The 54-year-old sheriff led a younger, more fit Atlanta bike cop on a quarter-mile foot chase until the discrepancy in vigor caught up with Mann, who gave up on Ninth Street, a couple of blocks from the park. The cop said he found two condoms in the suspect’s pocket. Mann was charged with misdemeanor counts of public indecency and obstruction of an officer.

The sheriff, in a short statement to the media, said it was a misunderstanding and he is working to clear his name.

His attorney, Noah Pines, a former prosecutor and expert in sex crimes and expungement, released a statement saying that Mann, “asks that you respect that this is a personal matter, which should have no bearing on the DeKalb County Sheriff’s Office and its staff.”

No doubt, such an incident is personal, as well as embarrassing, unseemly and sad. It seems he might have an easier time accidentally shooting someone and surviving politically (see Clayton County Sheriff Victor Hill).

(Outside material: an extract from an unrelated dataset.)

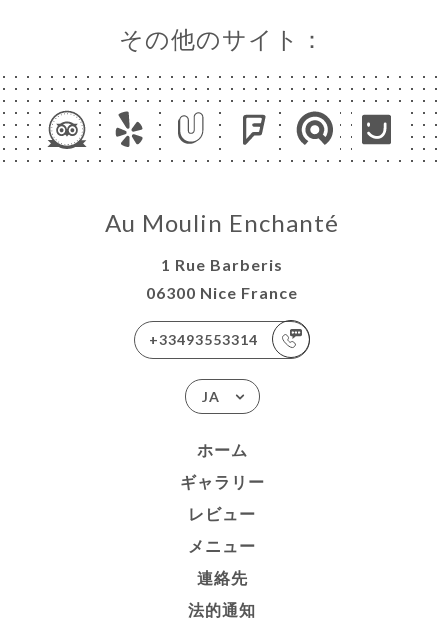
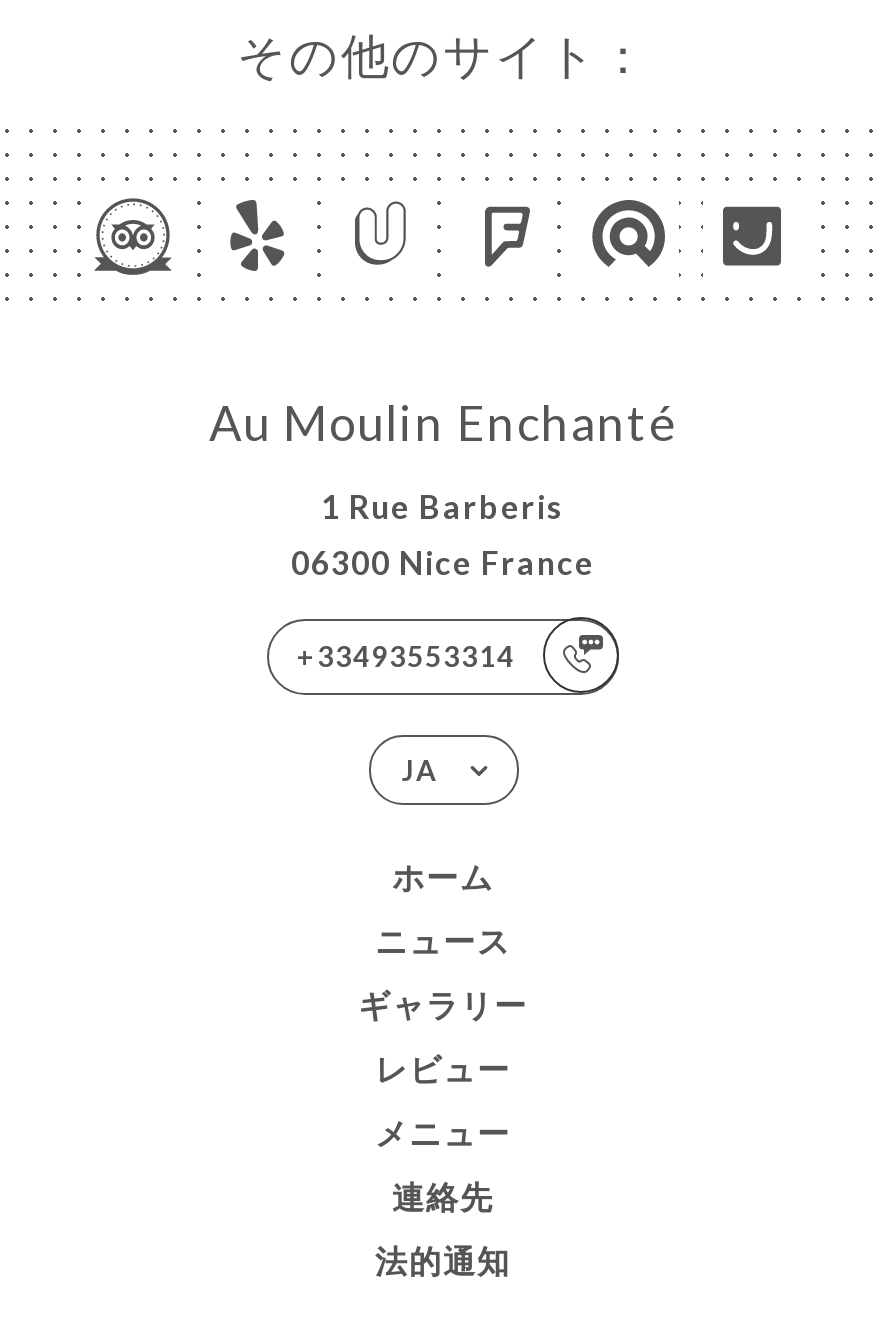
+ ニュース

If one takes the low-key, unmarried sheriff at his word, he was embarking on an evening nature hike in the park at closing time. Or maybe he was just peeing. Or somehow the cop mistakenly saw what he saw. Perhaps Mann will get the charges dropped with a fine. Or even thrown out.

But he can’t unring this bell.

The Georgia Sheriffs’ Association has asked Gov. Nathan Deal to appoint a committee that would investigate Mann and report back in 30 days. Mann could be suspended up to 90 days.

Also, the Georgia Peace Officer Standards and Training Council (POST) could look at revoking or suspending Mann’s law enforcement certification. The fellows at POST aren’t happy with the sheriff’s skedaddling.

In the scheme of things, prowling around a park in search of a buddy isn’t like stealing taxpayer money or beating someone silly or getting a DUI. Still, this is Georgia, and such activity is frowned upon in many quarters.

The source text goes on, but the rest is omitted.